Comment by ForHackernews
4 months ago
I prefer /e/OS to LineageOS because it includes sensible defaults (e.g. Maps app + MicroG with location providers and signature spoofing enabled) that are a pain to set up for yourself after flashing vanilla LineageOS.
/e/OS already partners with Fairphone, if you like that hardware: https://murena.com/shop/smartphones/brand-new/murena-fairpho...
I agree that PostmarketOS needs a lot more love, but it's very far from being a daily driver system today.
/e/ has extraordinarily poor privacy and security. Extremely delayed privacy and security patches including years of delays for kernel, driver and firmware updates or complete AOSP patches is not compatible with privacy.
/e/ rolls back privacy and security far more than LineageOS and /e/ includes their own invasive services. Murena services even send data to OpenAI without user consent.
https://discuss.grapheneos.org/d/24134-devices-lacking-stand... is a detailed post covering the lack of privacy and security of /e/ with a bunch of linked sources including other detailed posts by third party privacy and security researchers. It also touches on the lack of security of Fairphone hardware including end-of-life Linux kernel branches not getting LTS updates and delays for driver/firmware patches, but it's much worse with /e/.

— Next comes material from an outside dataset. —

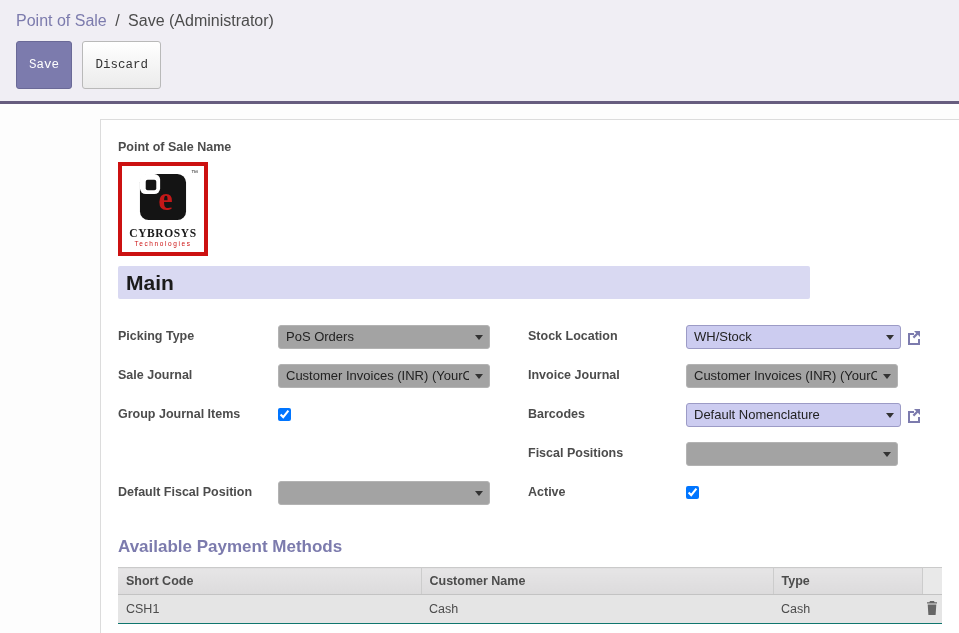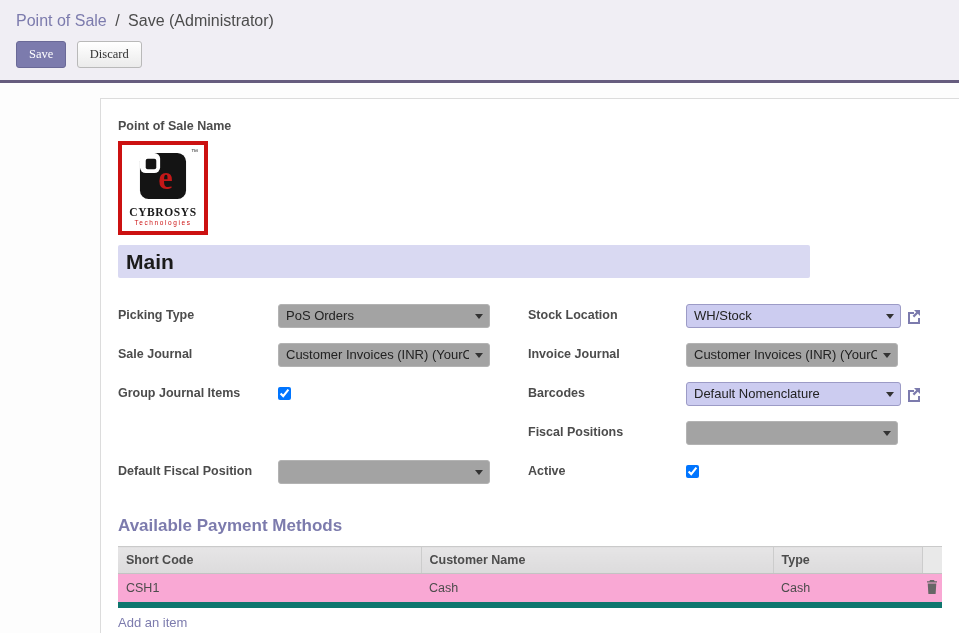"Save" .btn { font-family: Liberation Serif, serif -> Liberation Mono, monospace; padding: 5px 12px -> 16px 12px }
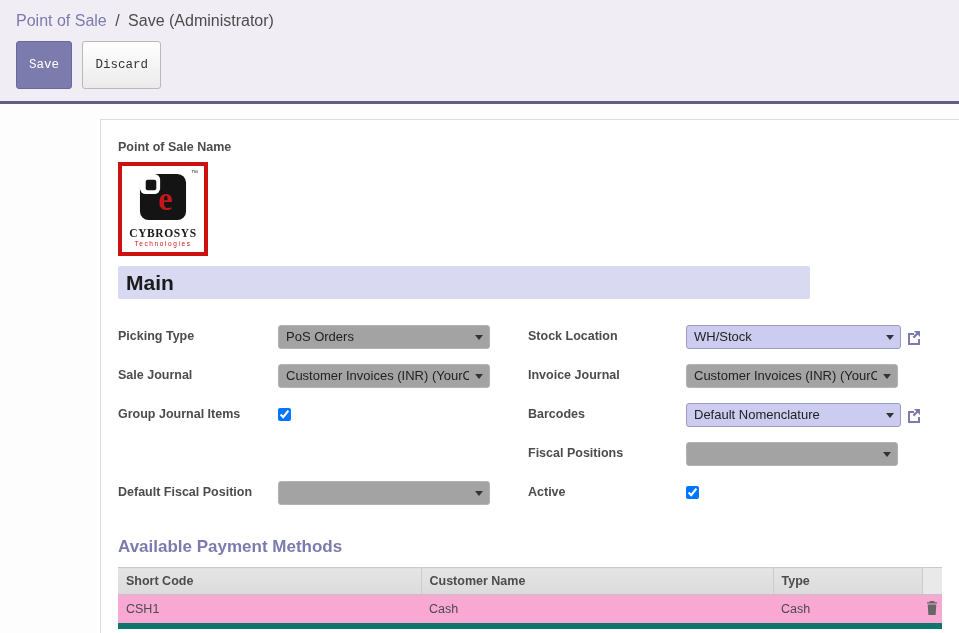"CSH1" .pm-table td { background: #f9a8d4 -> #e5e5e5; border-bottom: 6px solid #0f766e -> 1px solid #0f766e }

You post something similar almost every time /e/OS is mentioned.
I recognize that GrapheneOS has a different threat model in mind (journalists, activists, etc.), but /e/OS is a big improvement over OEM Android for most regular people. I tend to agree with your linked article that for users happy to live in Apple's locked-down glass box, iOS is a more secure, more usable system than either Graphene or /e/OS.
/e/ isn't a safe option for regular people. It doesn't provide the most basic privacy and security patches or protections. Multiple years of important privacy and security patches being missing is terrible for a personal computer with tons of sensitive data. Replacing the stock OS on a Pixel 7 with an OS multiple years behind on important privacy/security patches and protections with different service privacy issues is not an overall privacy upgrade. /e/ has their own privacy invasive services including sending sensitive user data to third parties without consent and user tracking via unique identifiers.
/e/ claiming a voice-to-text service is private while it actually sends the audio data to OpenAI is not the approach of a privacy project. Falsely claiming the data sent to OpenAI is anonymized when it's brought up makes it worse. That's one representative example.
I didn't mention GrapheneOS in my reply above, but it's not aimed at a niche audience or specifically for people who need advanced protections as your claiming. It provides much broader app compatibility, stability and usability than /e/ despite their inaccurate claims about it. GrapheneOS is a privacy project providing both privacy protections and also security protections to avoid exploits compromising privacy. iOS is certainly far more private and secure than /e/. It's definitely less secure than GrapheneOS against remote attacks on browsers, messaging apps, etc. iOS having a more secure kernel than the current status quo of hardened Linux doesn't mean it's more secure overall.